Records excerpted from a collection:
▼

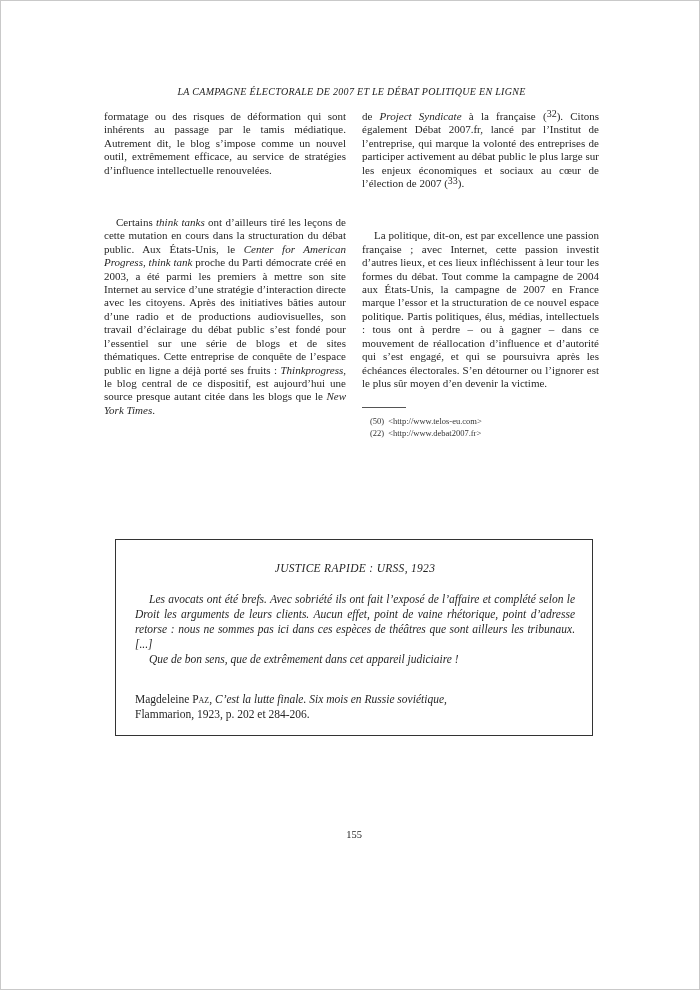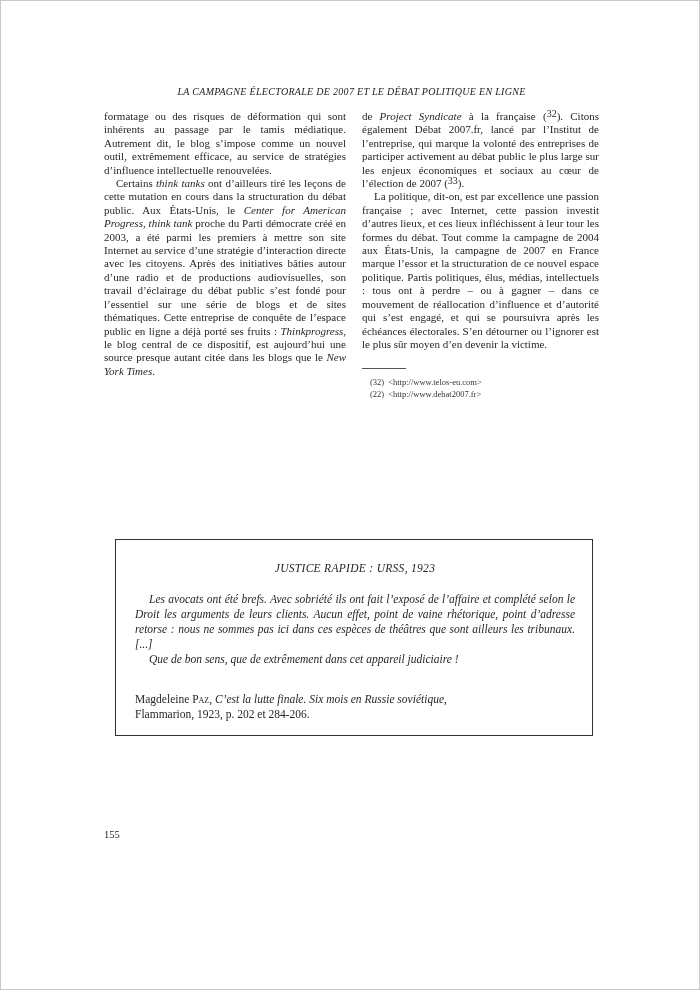"Certains think tanks ont d’ailleurs" .para.ind { margin-top: none -> 39px }
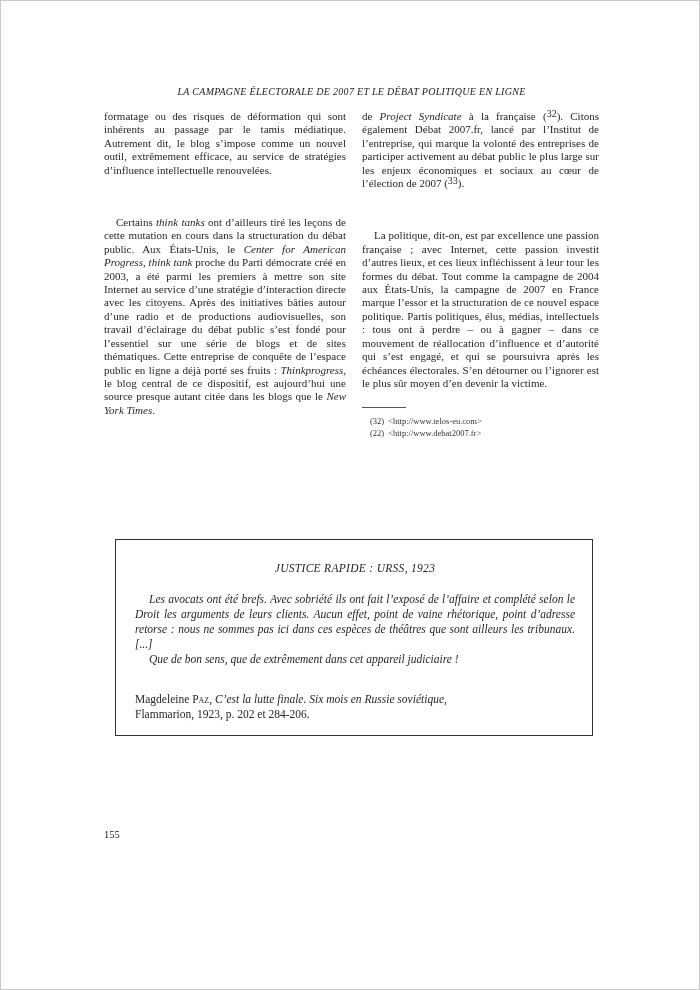"(32)" span.fn-num { text: 32 -> 50 }
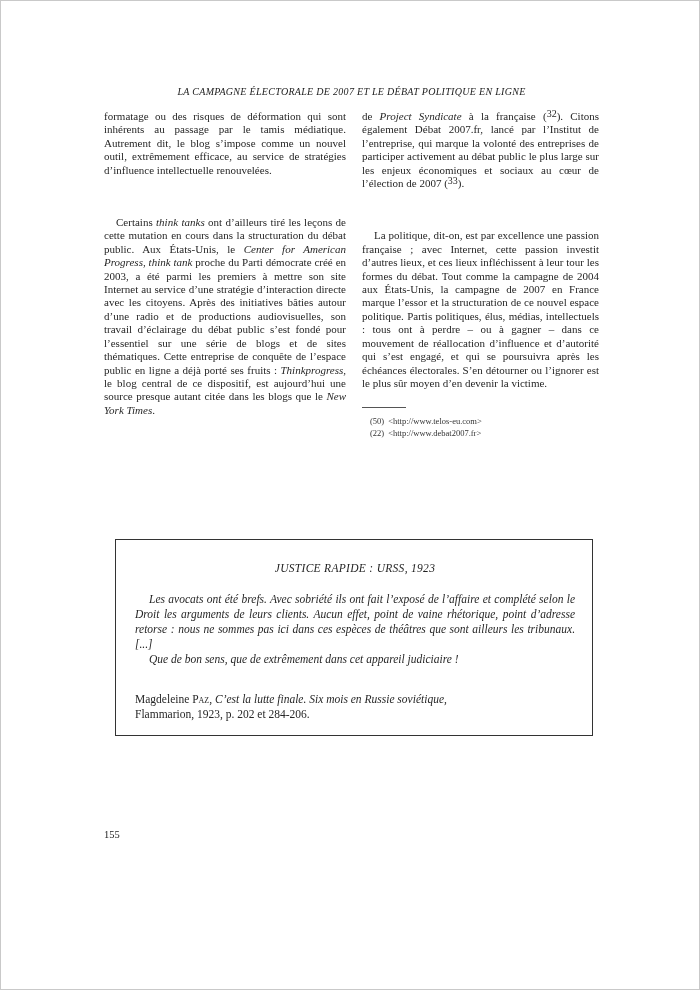"155" .page-number { text-align: left -> center }
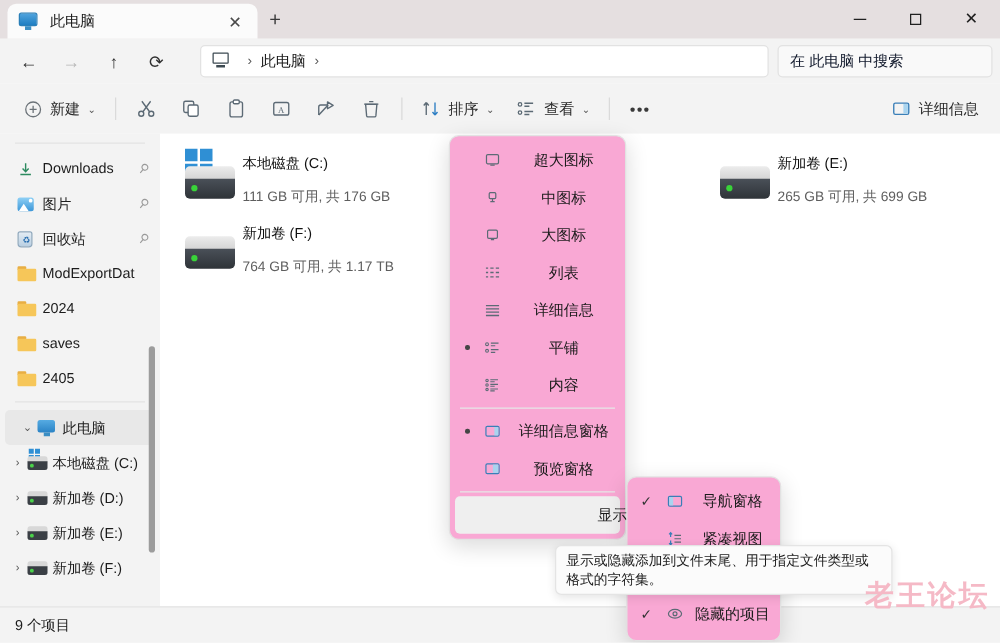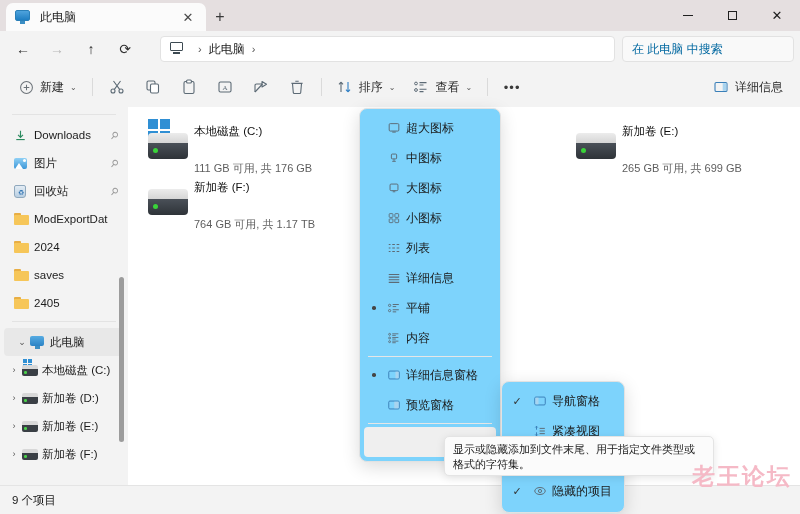"在 此电脑 中搜索" .searchbox { color: #0369a1 -> #0f172a }
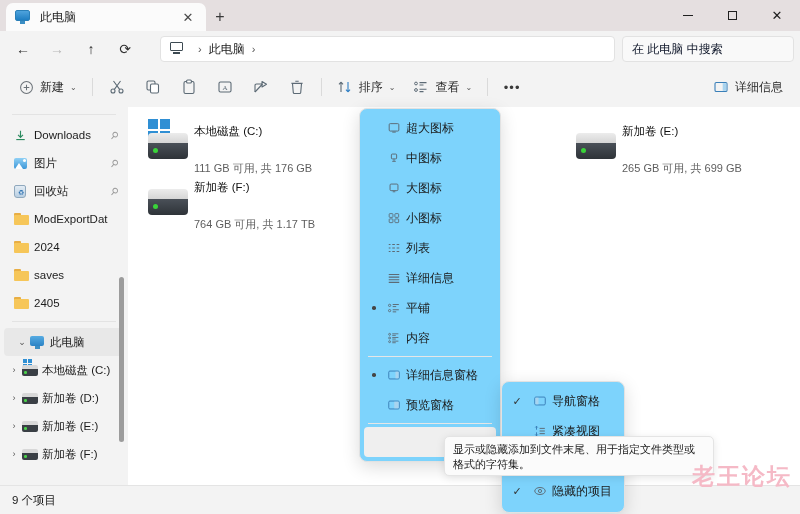"超大图标" .menu { background: #7dd3fc -> #f9a8d4; text-align: none -> center }
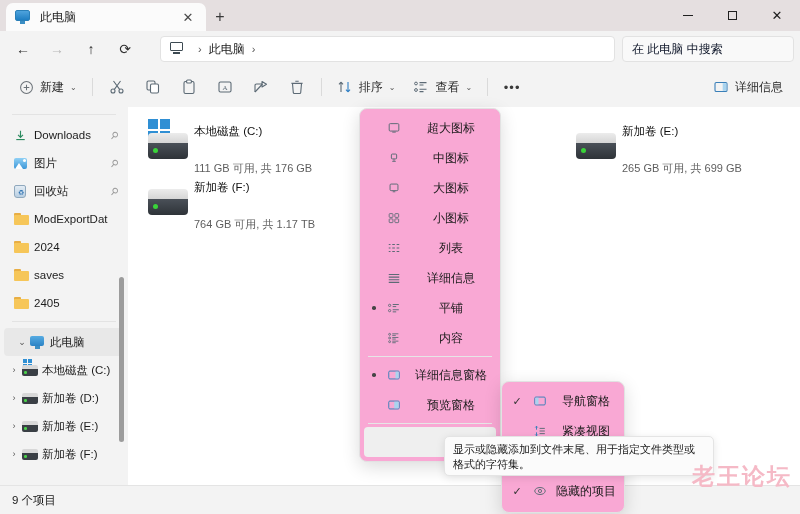"111 GB 可用, 共 176" .tile-free { margin-top: 22px -> 11px }
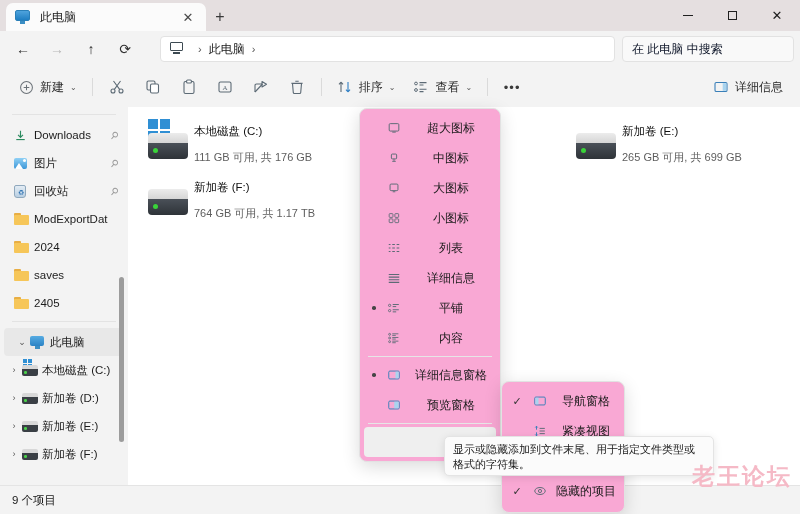"小图标" div.mi { html: <div> <span></span> <span> <svg> <rect></rect> <rect></rect> <rect></rect> <rect></rect> </svg> </span> <span>小图标</span> </div> -> none }
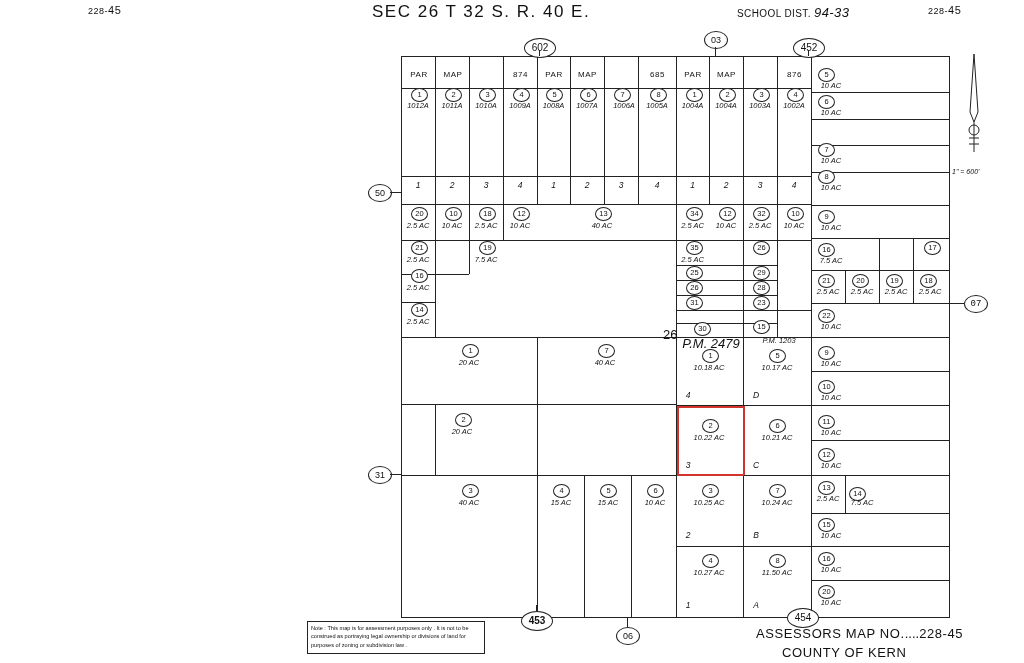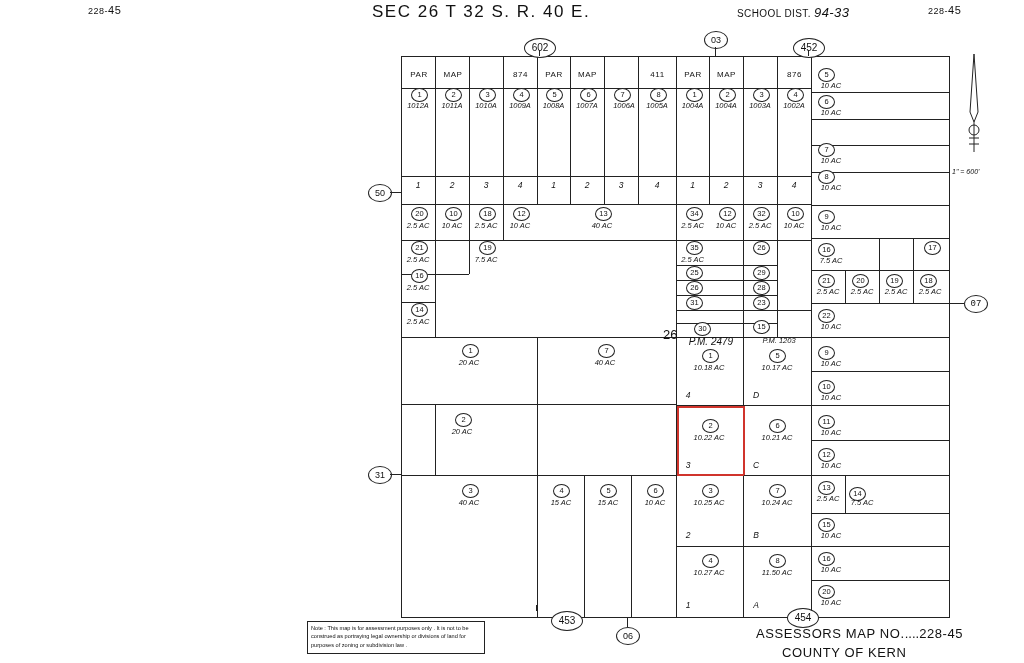"411" div.hdr-cell { text: 411 -> 685 }
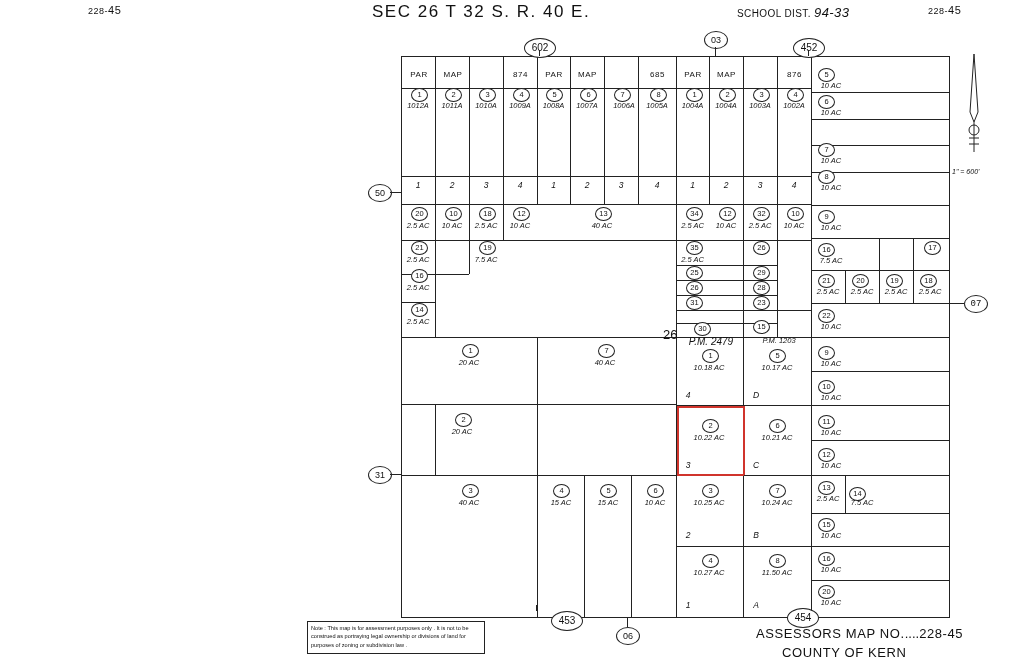"P.M. 2479" div.lbl { font-size: 10px -> 13px }
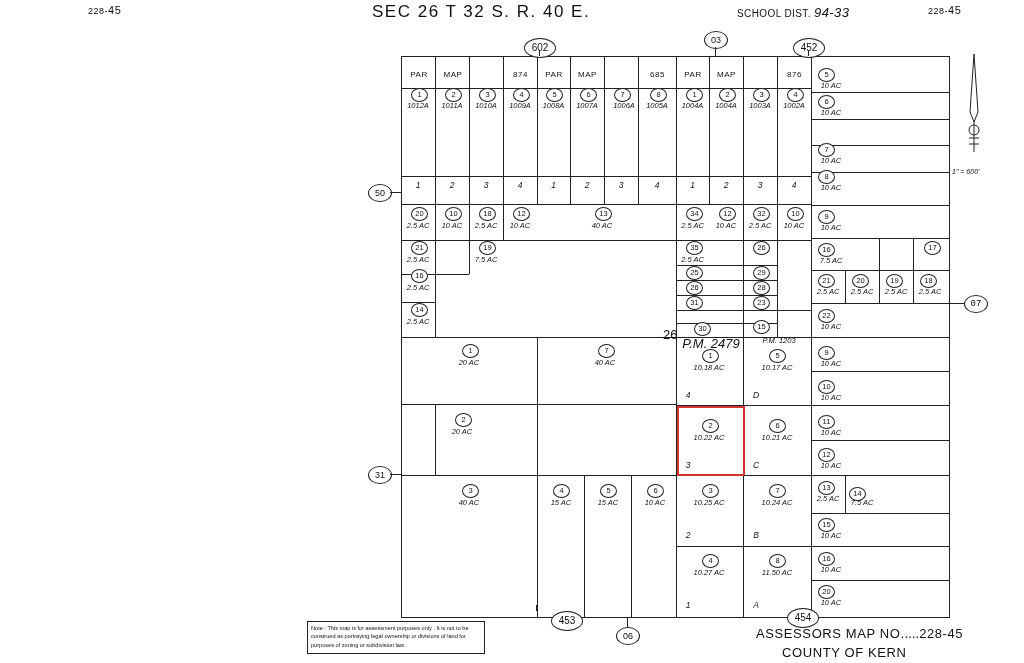"453" div.circ { font-weight: none -> bold; left: 551px -> 521px }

▲

_Required work_
Print, without pictures, exactly the lines from the one containing "margin-top: 22px ->" through the final line of the records above.

_Answer to the exercise_
"111 GB 可用, 共 176" .tile-free { margin-top: 22px -> 11px }
"小图标" div.mi { html: <div> <span></span> <span> <svg> <rect></rect> <rect></rect> <rect></rect> <rect></rect> </svg> </span> <span>小图标</span> </div> -> none }
"411" div.hdr-cell { text: 411 -> 685 }
"P.M. 2479" div.lbl { font-size: 10px -> 13px }
"453" div.circ { font-weight: none -> bold; left: 551px -> 521px }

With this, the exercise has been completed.